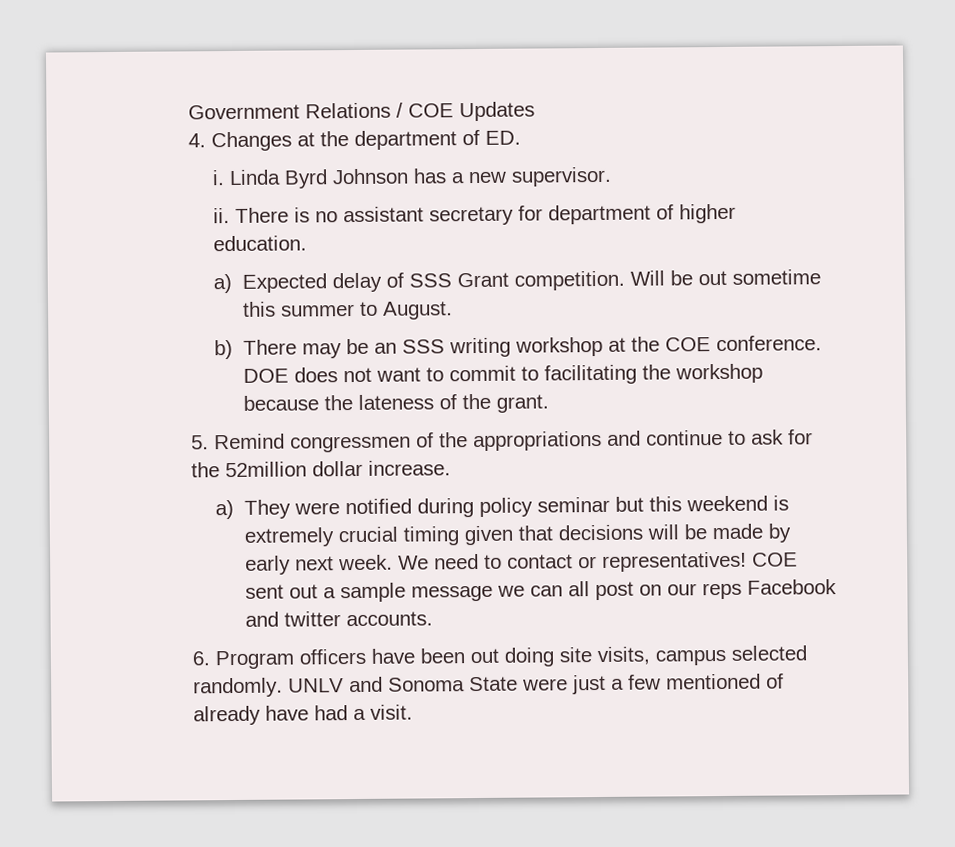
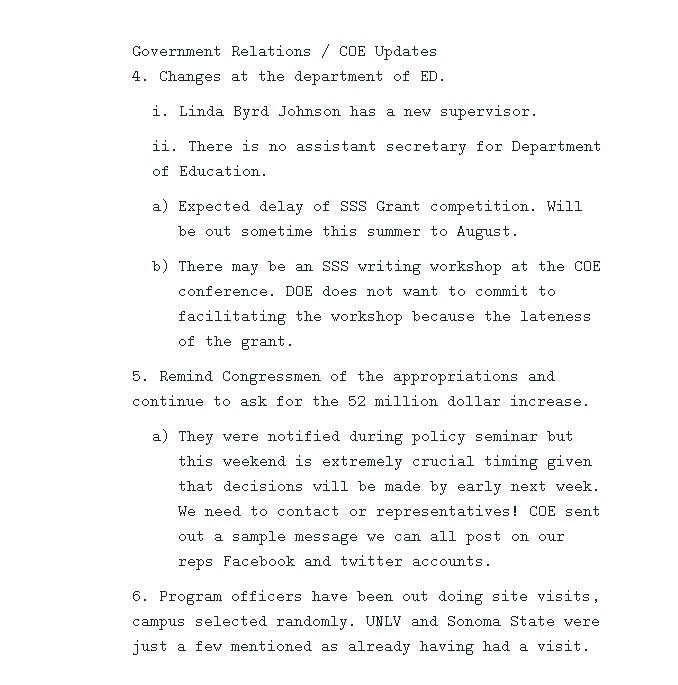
- There is no assistant secretary for department of higher education.
+ There is no assistant secretary for Department of Education.
- 5. Remind congressmen of the appropriations and continue to ask for the 52million dollar increase.
+ 5. Remind Congressmen of the appropriations and continue to ask for the 52 million dollar increase.
- UNLV and Sonoma State were just a few mentioned of already have had a visit.
+ UNLV and Sonoma State were just a few mentioned as already having had a visit.

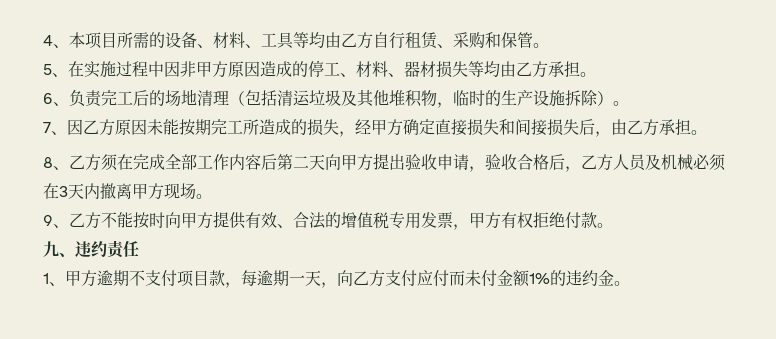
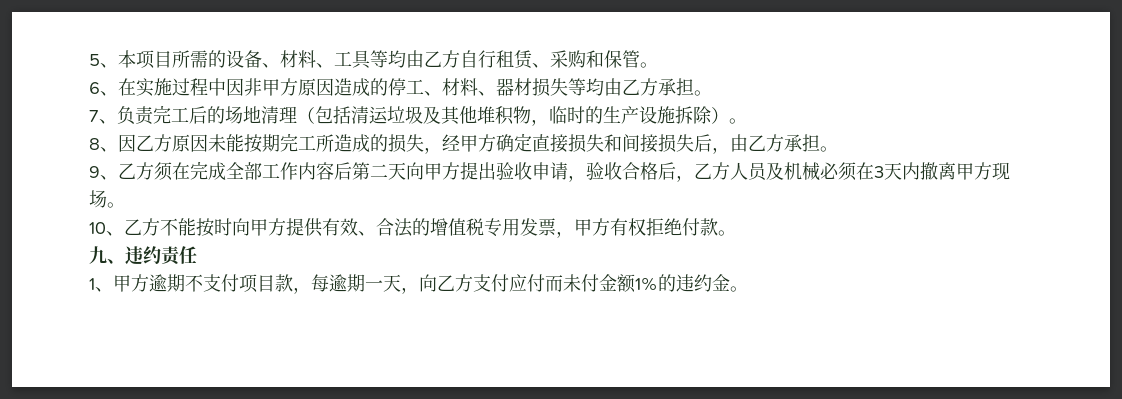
- 4、本项目所需的设备、材料、工具等均由乙方自行租赁、采购和保管。
+ 5、本项目所需的设备、材料、工具等均由乙方自行租赁、采购和保管。
- 5、在实施过程中因非甲方原因造成的停工、材料、器材损失等均由乙方承担。
+ 6、在实施过程中因非甲方原因造成的停工、材料、器材损失等均由乙方承担。
- 6、负责完工后的场地清理（包括清运垃圾及其他堆积物，临时的生产设施拆除）。
+ 7、负责完工后的场地清理（包括清运垃圾及其他堆积物，临时的生产设施拆除）。
- 7、因乙方原因未能按期完工所造成的损失，经甲方确定直接损失和间接损失后，由乙方承担。
+ 8、因乙方原因未能按期完工所造成的损失，经甲方确定直接损失和间接损失后，由乙方承担。
- 8、乙方须在完成全部工作内容后第二天向甲方提出验收申请，验收合格后，乙方人员及机械必须在3天内撤离甲方现场。
+ 9、乙方须在完成全部工作内容后第二天向甲方提出验收申请，验收合格后，乙方人员及机械必须在3天内撤离甲方现场。
- 9、乙方不能按时向甲方提供有效、合法的增值税专用发票，甲方有权拒绝付款。
+ 10、乙方不能按时向甲方提供有效、合法的增值税专用发票，甲方有权拒绝付款。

***

Repeat the preceding records exactly but drop the images.

- There is no assistant secretary for department of higher education.
+ There is no assistant secretary for Department of Education.
- 5. Remind congressmen of the appropriations and continue to ask for the 52million dollar increase.
+ 5. Remind Congressmen of the appropriations and continue to ask for the 52 million dollar increase.
- UNLV and Sonoma State were just a few mentioned of already have had a visit.
+ UNLV and Sonoma State were just a few mentioned as already having had a visit.

- 4、本项目所需的设备、材料、工具等均由乙方自行租赁、采购和保管。
+ 5、本项目所需的设备、材料、工具等均由乙方自行租赁、采购和保管。
- 5、在实施过程中因非甲方原因造成的停工、材料、器材损失等均由乙方承担。
+ 6、在实施过程中因非甲方原因造成的停工、材料、器材损失等均由乙方承担。
- 6、负责完工后的场地清理（包括清运垃圾及其他堆积物，临时的生产设施拆除）。
+ 7、负责完工后的场地清理（包括清运垃圾及其他堆积物，临时的生产设施拆除）。
- 7、因乙方原因未能按期完工所造成的损失，经甲方确定直接损失和间接损失后，由乙方承担。
+ 8、因乙方原因未能按期完工所造成的损失，经甲方确定直接损失和间接损失后，由乙方承担。
- 8、乙方须在完成全部工作内容后第二天向甲方提出验收申请，验收合格后，乙方人员及机械必须在3天内撤离甲方现场。
+ 9、乙方须在完成全部工作内容后第二天向甲方提出验收申请，验收合格后，乙方人员及机械必须在3天内撤离甲方现场。
- 9、乙方不能按时向甲方提供有效、合法的增值税专用发票，甲方有权拒绝付款。
+ 10、乙方不能按时向甲方提供有效、合法的增值税专用发票，甲方有权拒绝付款。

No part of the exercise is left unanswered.